__Task instructions__:
Your answer should consist solely of the lines from the one holding "- ✓ Functional" through the final line of the entries, reproduced exactly and without pictures.

__Given information__:
##########

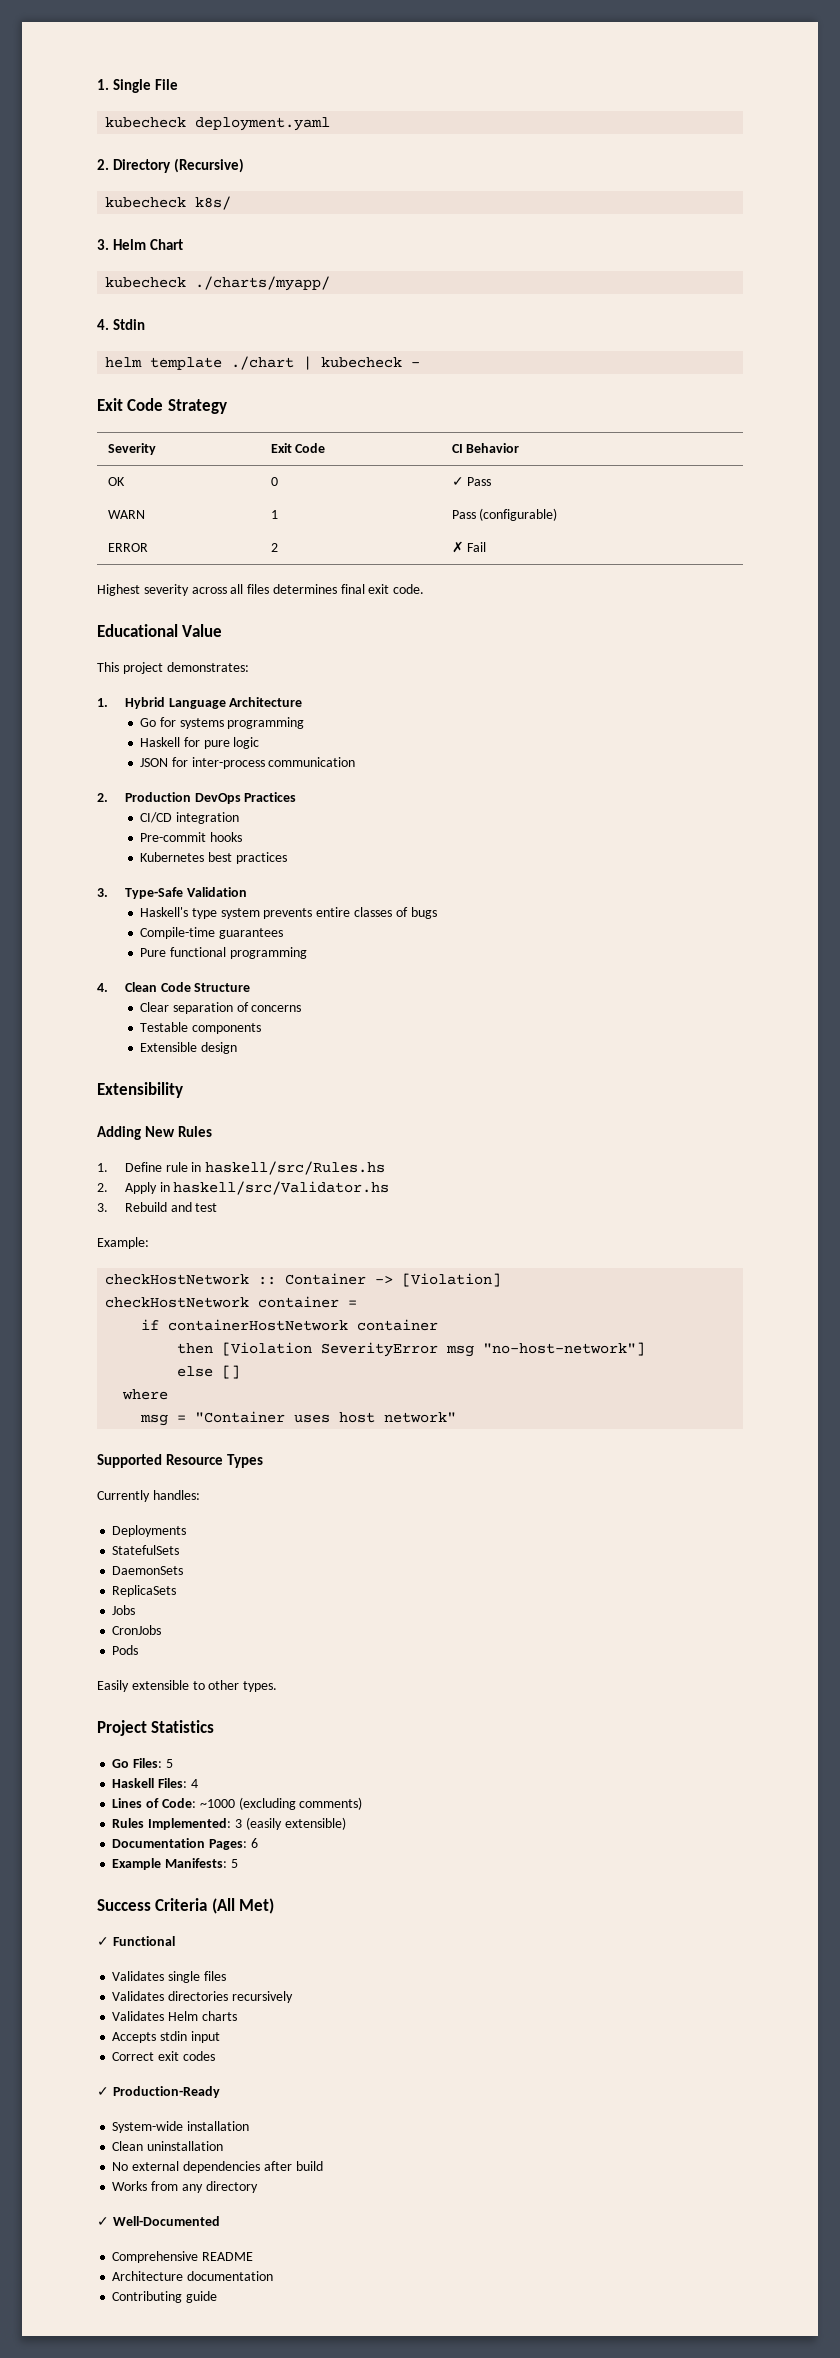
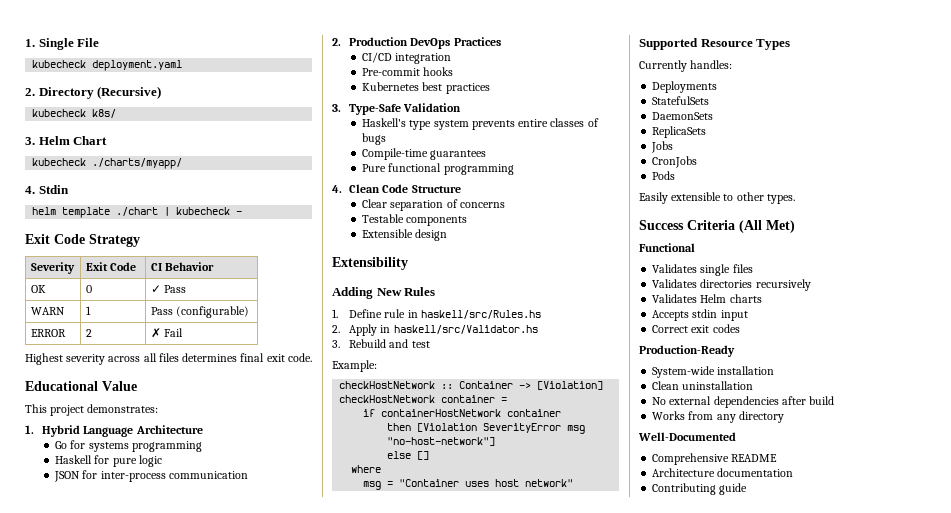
- Project Statistics
- Go Files: 5
- Haskell Files: 4
- Lines of Code: ~1000 (excluding comments)
- Rules Implemented: 3 (easily extensible)
- Documentation Pages: 6
- Example Manifests: 5
- ✓ Functional
+ Functional
- ✓ Production-Ready
+ Production-Ready
- ✓ Well-Documented
+ Well-Documented

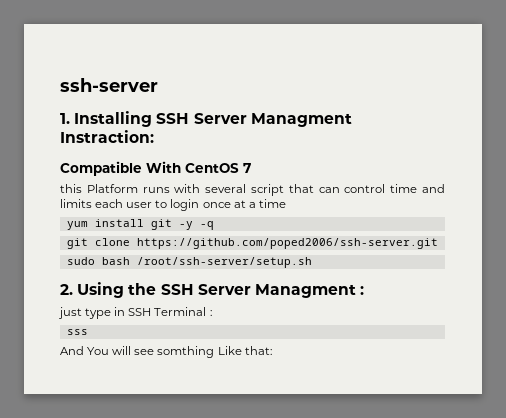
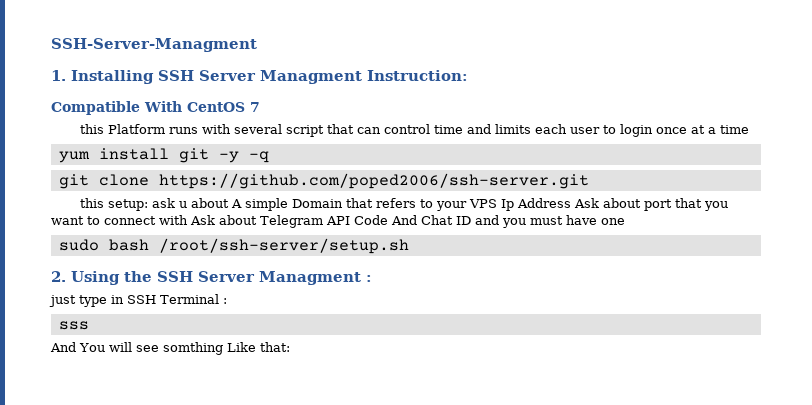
- ssh-server
+ SSH-Server-Managment
- 1. Installing SSH Server Managment Instraction:
+ 1. Installing SSH Server Managment Instruction:
+ this setup: ask u about A simple Domain that refers to your VPS Ip Address Ask about port that you want to connect with Ask about Telegram API Code And Chat ID and you must have one

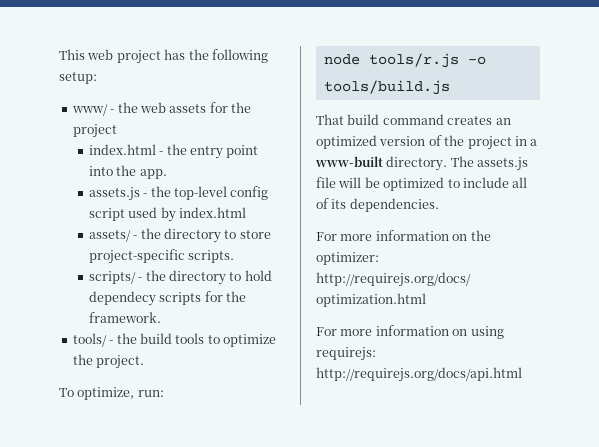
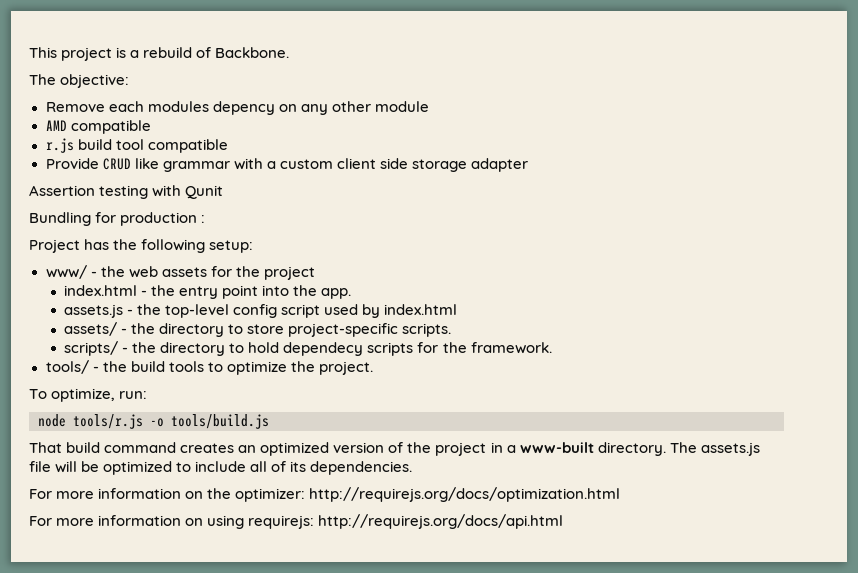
- This web project has the following setup:
+ This project is a rebuild of Backbone.
+ The objective:
+ Remove each modules depency on any other module
+ AMD compatible
+ r.js build tool compatible
+ Provide CRUD like grammar with a custom client side storage adapter
+ Assertion testing with Qunit
+ Bundling for production :
+ Project has the following setup:

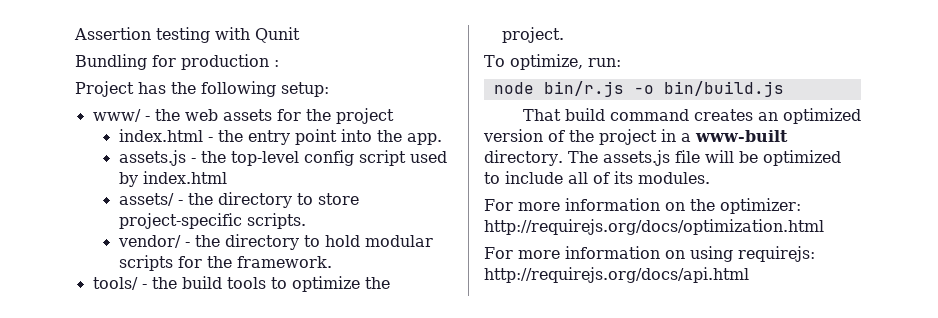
- This project is a rebuild of Backbone.
- The objective:
- Remove each modules depency on any other module
- AMD compatible
- r.js build tool compatible
- Provide CRUD like grammar with a custom client side storage adapter
- scripts/ - the directory to hold dependecy scripts for the framework.
+ vendor/ - the directory to hold modular scripts for the framework.
- node tools/r.js -o tools/build.js
+ node bin/r.js -o bin/build.js
- The assets.js file will be optimized to include all of its dependencies.
+ The assets.js file will be optimized to include all of its modules.

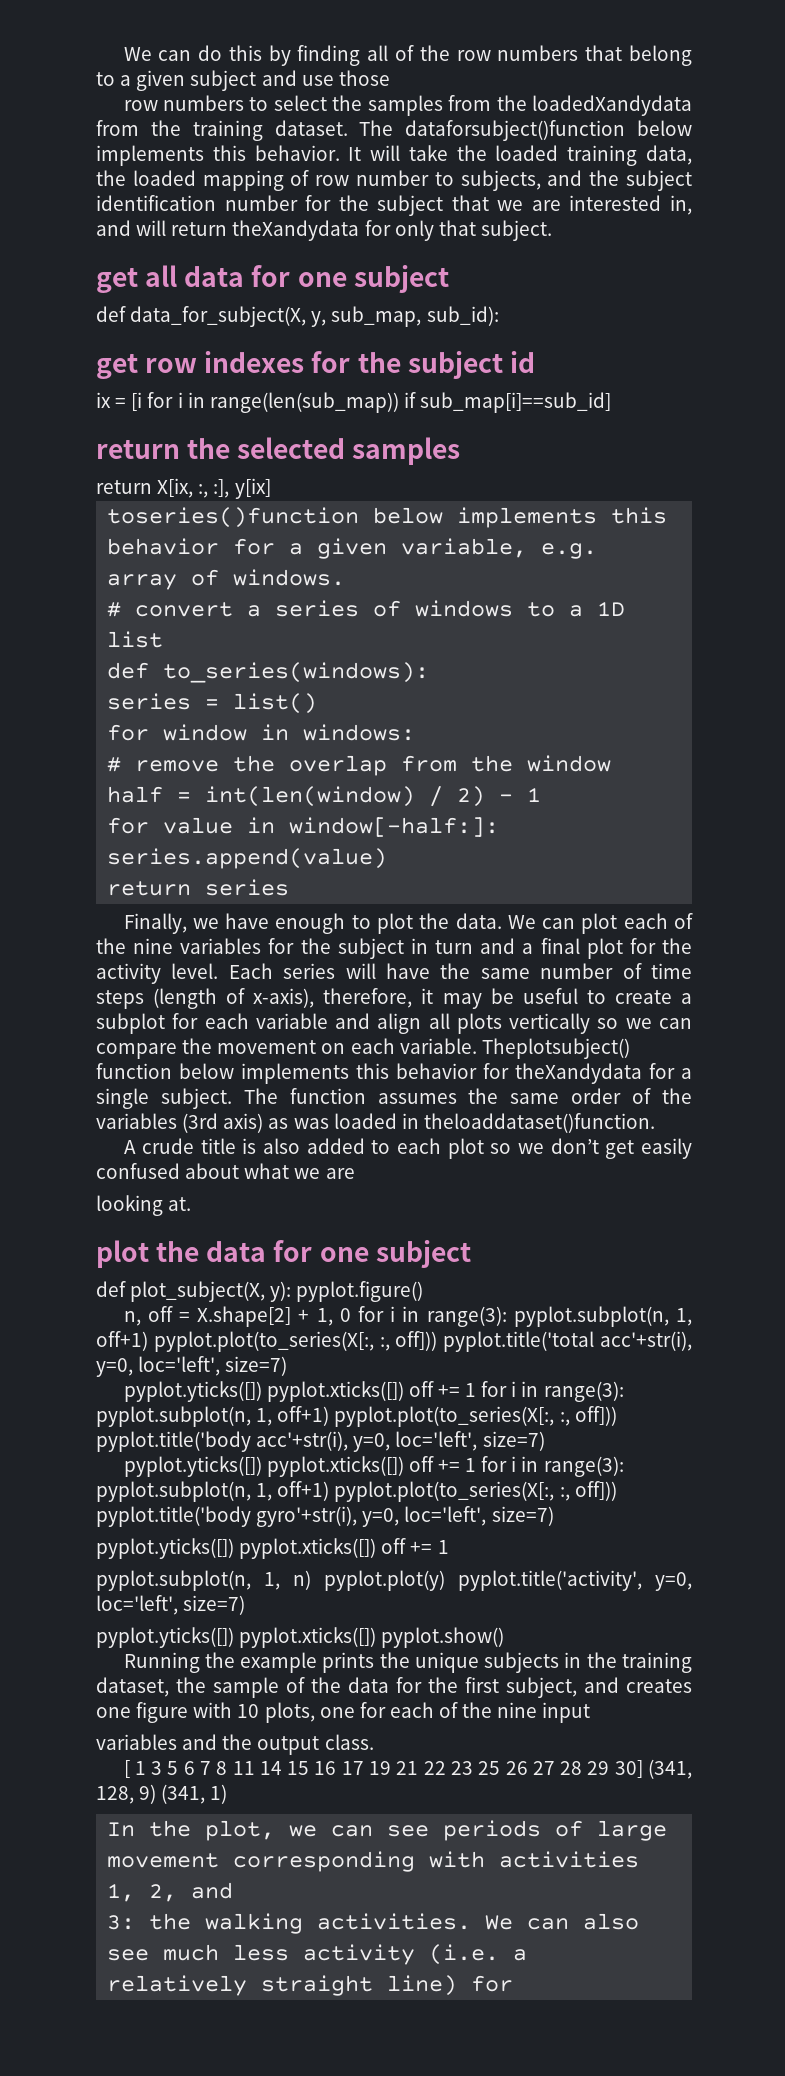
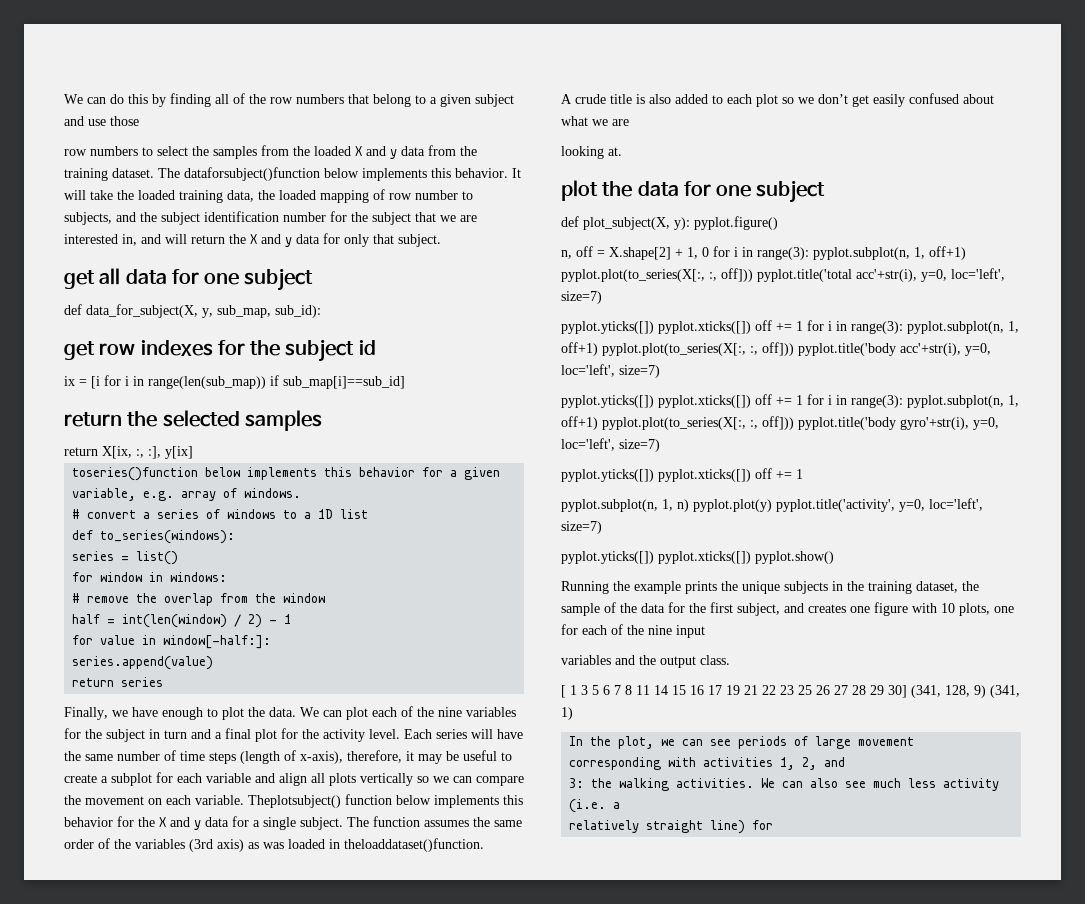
- row numbers to select the samples from the loadedXandydata from the training dataset.
+ row numbers to select the samples from the loaded X and y data from the training dataset.
- It will take the loaded training data, the loaded mapping of row number to subjects, and the subject identification number for the subject that we are interested in, and will return theXandydata for only that subject.
+ It will take the loaded training data, the loaded mapping of row number to subjects, and the subject identification number for the subject that we are interested in, and will return the X and y data for only that subject.
- Theplotsubject() function below implements this behavior for theXandydata for a single subject.
+ Theplotsubject() function below implements this behavior for the X and y data for a single subject.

##########

__Solution for this problem__:
- ✓ Functional
+ Functional
- ✓ Production-Ready
+ Production-Ready
- ✓ Well-Documented
+ Well-Documented

- ssh-server
+ SSH-Server-Managment
- 1. Installing SSH Server Managment Instraction:
+ 1. Installing SSH Server Managment Instruction:
+ this setup: ask u about A simple Domain that refers to your VPS Ip Address Ask about port that you want to connect with Ask about Telegram API Code And Chat ID and you must have one

- This web project has the following setup:
+ This project is a rebuild of Backbone.
+ The objective:
+ Remove each modules depency on any other module
+ AMD compatible
+ r.js build tool compatible
+ Provide CRUD like grammar with a custom client side storage adapter
+ Assertion testing with Qunit
+ Bundling for production :
+ Project has the following setup:

- This project is a rebuild of Backbone.
- The objective:
- Remove each modules depency on any other module
- AMD compatible
- r.js build tool compatible
- Provide CRUD like grammar with a custom client side storage adapter
- scripts/ - the directory to hold dependecy scripts for the framework.
+ vendor/ - the directory to hold modular scripts for the framework.
- node tools/r.js -o tools/build.js
+ node bin/r.js -o bin/build.js
- The assets.js file will be optimized to include all of its dependencies.
+ The assets.js file will be optimized to include all of its modules.

- row numbers to select the samples from the loadedXandydata from the training dataset.
+ row numbers to select the samples from the loaded X and y data from the training dataset.
- It will take the loaded training data, the loaded mapping of row number to subjects, and the subject identification number for the subject that we are interested in, and will return theXandydata for only that subject.
+ It will take the loaded training data, the loaded mapping of row number to subjects, and the subject identification number for the subject that we are interested in, and will return the X and y data for only that subject.
- Theplotsubject() function below implements this behavior for theXandydata for a single subject.
+ Theplotsubject() function below implements this behavior for the X and y data for a single subject.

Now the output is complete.